Dutch Korean adoptee organization

Arierang is the Dutch association for Korean Adoptees in the Netherlands.

International adoption of South Korean children to the Netherlands started in 1969, after lobbying started in late 1967. Since then until 2003, around 4100 children have been adopted from South Korea to Dutch parents in the Netherlands.

Arierang was founded in 1991 by Dutch Korean Adoptee Myong Sook Flikweert. Its bylaws were filed on May 28, 1993, officially becoming a registered association. Arierang is a founding member and part of the International Korean Adoptee Associations (IKAA).

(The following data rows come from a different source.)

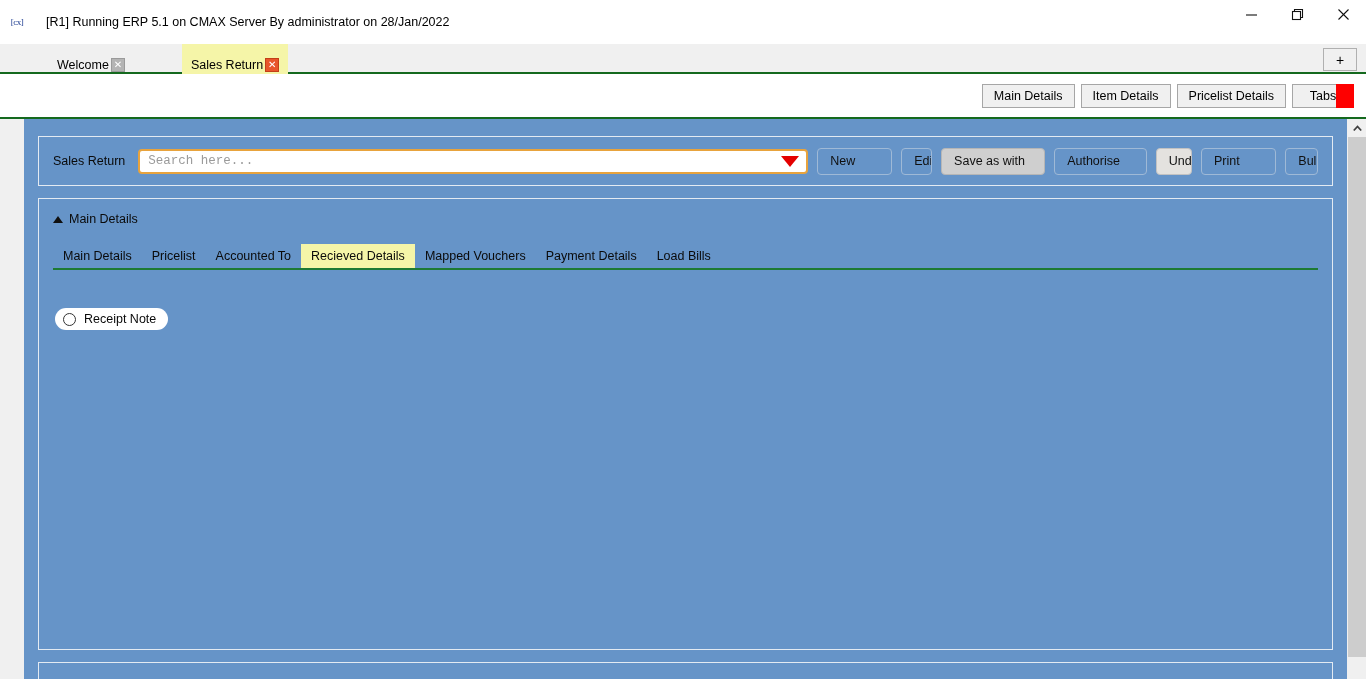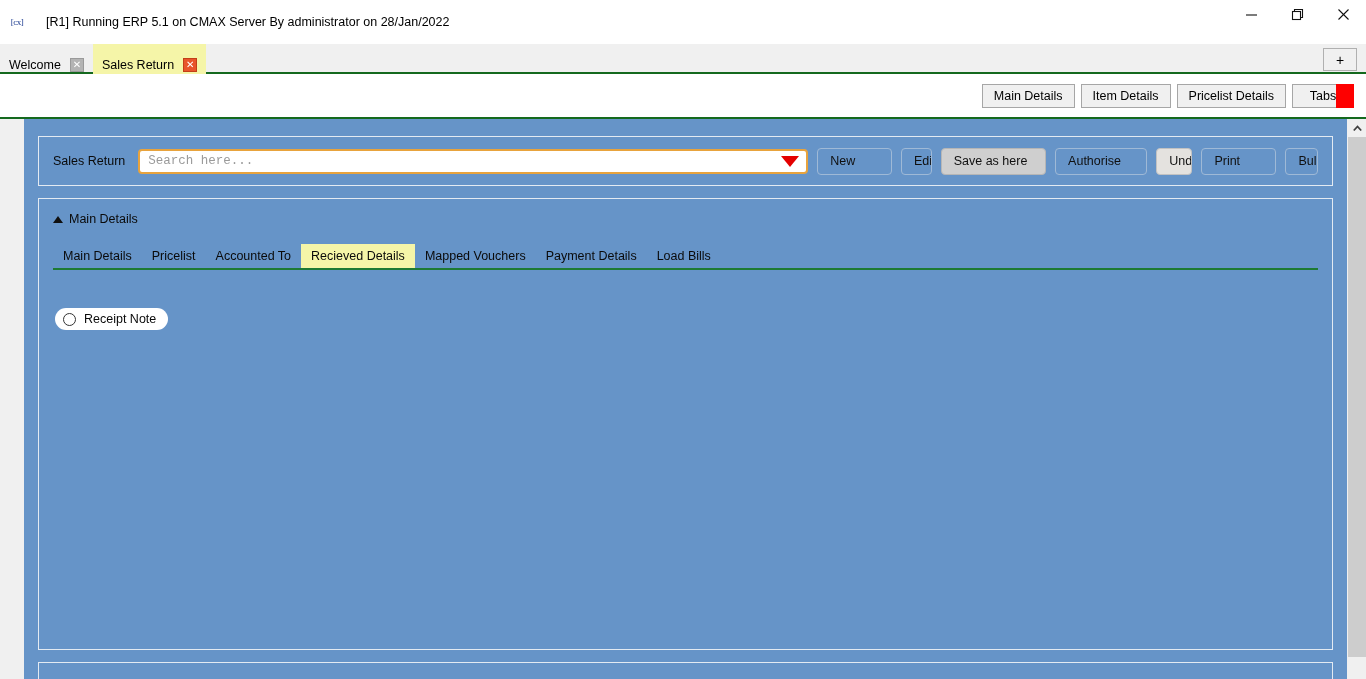--- a/index.html
+++ b/index.html
@@ -48,25 +48,26 @@
   .tabbar {
     height: 30px;
     background: #f0f0f0;
     display: flex;
     align-items: stretch;
     position: relative;
     border-bottom: 2px solid #14691e;
   }
   .doc-tab {
     display: flex; align-items: center;
-    gap: 9px;
+    gap: 2px;
     padding: 0 9px;
     font-size: 12.5px;
     color: #000;
     height: 42px;
+    margin-left: 48px;
   }
   .doc-tab.active { background: #f5f5a8; }
   .tab-close {
     width: 14px; height: 14px;
     display: flex; align-items: center; justify-content: center;
     font-size: 10px; line-height: 1;
     color: #ffffff;
     background: #b4b4b4;
     border: 1px solid #9a9a9a;
     font-family: "DejaVu Sans", sans-serif;
@@ -361,21 +362,21 @@
         <span class="split">
           <span class="caret-dark"></span>
         </span>
       </div>
 
       <div class="btn">
         <span class="lbl">Edit</span>
       </div>
 
       <div class="btn gray">
-        <span class="lbl">Save as here</span>
+        <span class="lbl">Save as with</span>
         <span class="split">
           <span class="caret-gray"></span>
         </span>
       </div>
 
       <div class="btn">
         <span class="lbl">Authorise</span>
         <span class="split">
           <span class="caret-dark"></span>
         </span>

Members of Arierang are adopted from the Republic of Korea, living in the Netherlands and older than 16 years.
Activities are frequently organised for and by the members on a volunteer basis such as the Arierang Weekend and social events on a monthly basis. The association publishes a member magazine, Uri Shinmun (='Our Newspaper').
Furthermore, Arierang hosts events and shares information about Korean culture, language, food, travelling and adoption. Arierang strives to maintain good relationships with the Korean society in the Netherlands and the embassy of the Republic of Korea.

In 2009 Arierang hosted the IKAA Gathering in Amsterdam, with over 140 Korean adoptees from 9 countries attending.